Saturday, June 14, 2014

'Organic' isn't clean or toxin free

If environmentalists really care about the environment, they might not want to promote organic food (Bloomberg):

Like all farms, those that grow organic products rely on fertilizer. Often, organic farmers use animal manure rather than chemicals derived from petroleum or minerals.

In one study of greenhouses in Israel, the use of manure led to much more nitrogen leaching into groundwater compared with use of conventional fertilization. Nitrogen contamination, the study noted, is one of the main reasons for closing drinking-water wells. And by the way, nitrogen from all sorts of farming is one of the main pollutants behind algae blooms, fish kills and dead zones in bodies of water from local farm ponds to the northern Gulf of Mexico.

A broader study of 12 different farm products in California found that in seven cases, those using conventional methods had lower greenhouse-gas emissions. A big reason for the difference? Conventional farming tends to be more efficient than organic farming, meaning fewer inputs are needed to generate the same amount of food.
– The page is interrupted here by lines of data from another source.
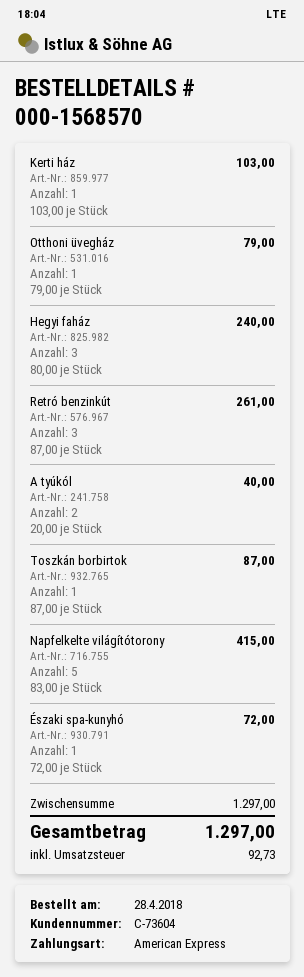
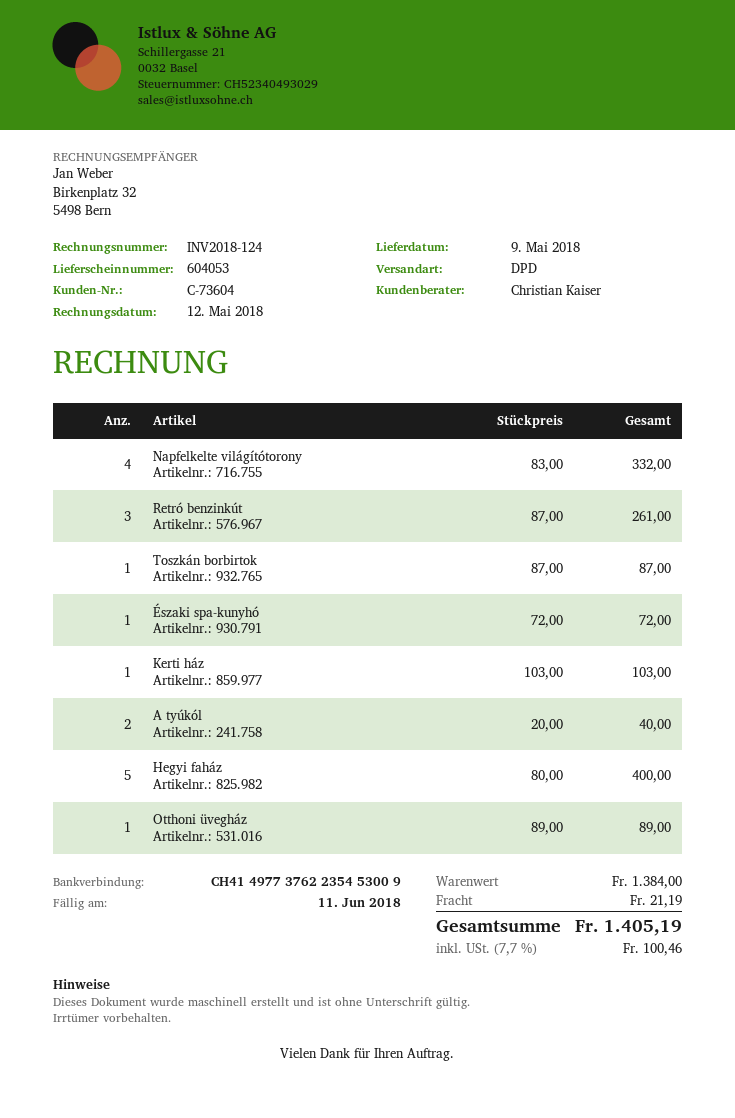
Otthoni üvegház: 1 x 79.00 = 79.00 -> 1 x 89.00 = 89.00
Hegyi faház: 3 x 80.00 = 240.00 -> 5 x 80.00 = 400.00
Napfelkelte világítótorony: 5 x 83.00 = 415.00 -> 4 x 83.00 = 332.00
subtotal: 1297.00 -> 1384.00
shipping: none -> 21.19
tax: 92.73 -> 100.46
total: 1297.00 -> 1405.19

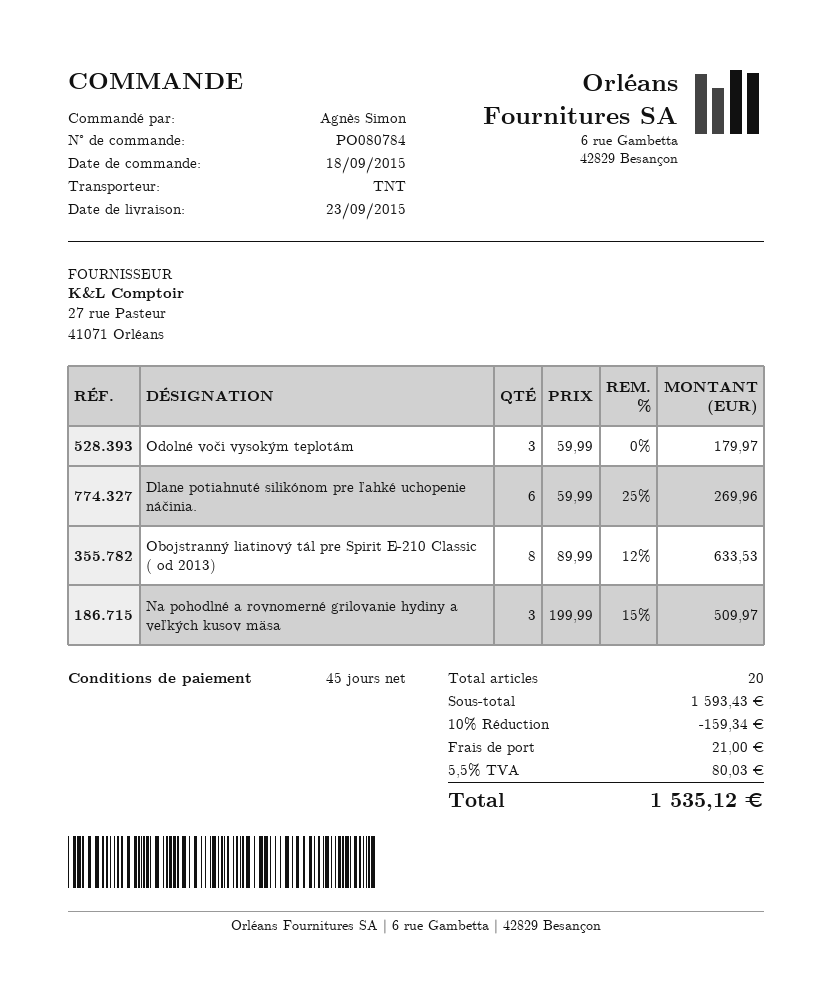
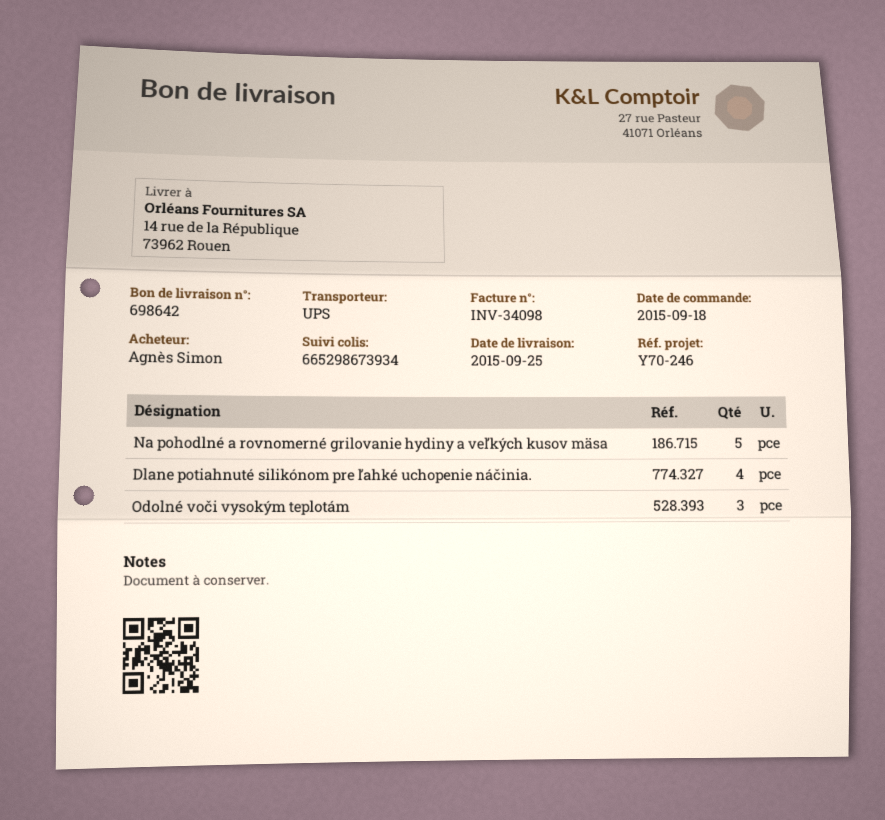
delivery date: 2015-09-23 -> 2015-09-25
shipping method: TNT -> UPS
Dlane potiahnuté silikónom pre ľahké uchopenie náčinia.: 6 -> 4
Obojstranný liatinový tál pre Spirit E-210 Classic ( od 2013): 8 -> none
Na pohodlné a rovnomerné grilovanie hydiny a veľkých kusov mäsa: 3 -> 5

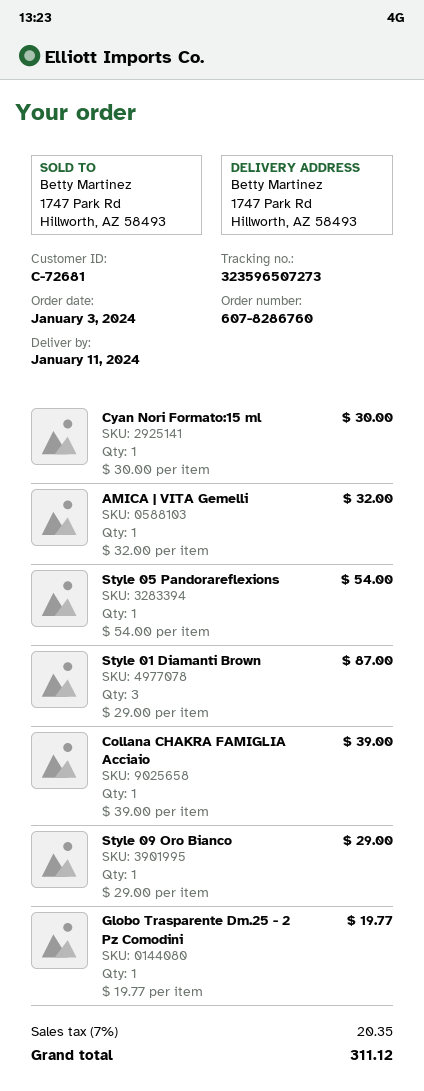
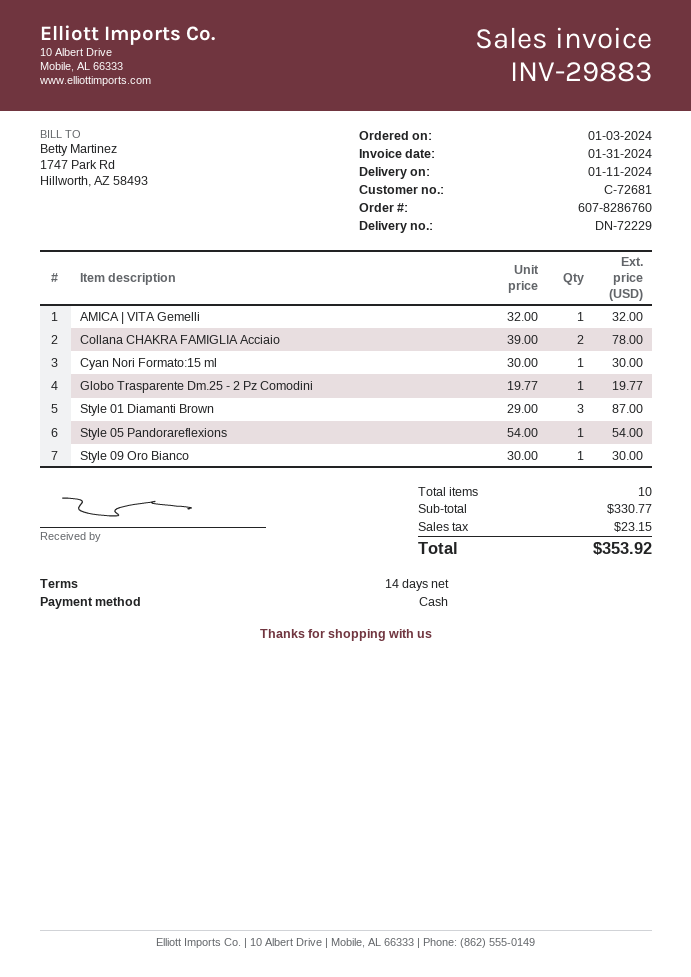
Collana CHAKRA FAMIGLIA Acciaio: 1 x 39.00 = 39.00 -> 2 x 39.00 = 78.00
Style 09 Oro Bianco: 1 x 29.00 = 29.00 -> 1 x 30.00 = 30.00
tax: 20.35 -> 23.15
total: 311.12 -> 353.92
That hits on a critical issue for organic farming, as noted in a 2012 analysis of more than 100 studies of farming methods across Europe: Getting the same unit production from organic farming tended to lead to "higher ammonia emissions, nitrogen leaching and nitrous oxide emissions." And while organic farming tends to use less energy, it also leads to "higher land use, eutrophication potential" -- that's the dead zones mentioned above -- "and acidification potential per product unit."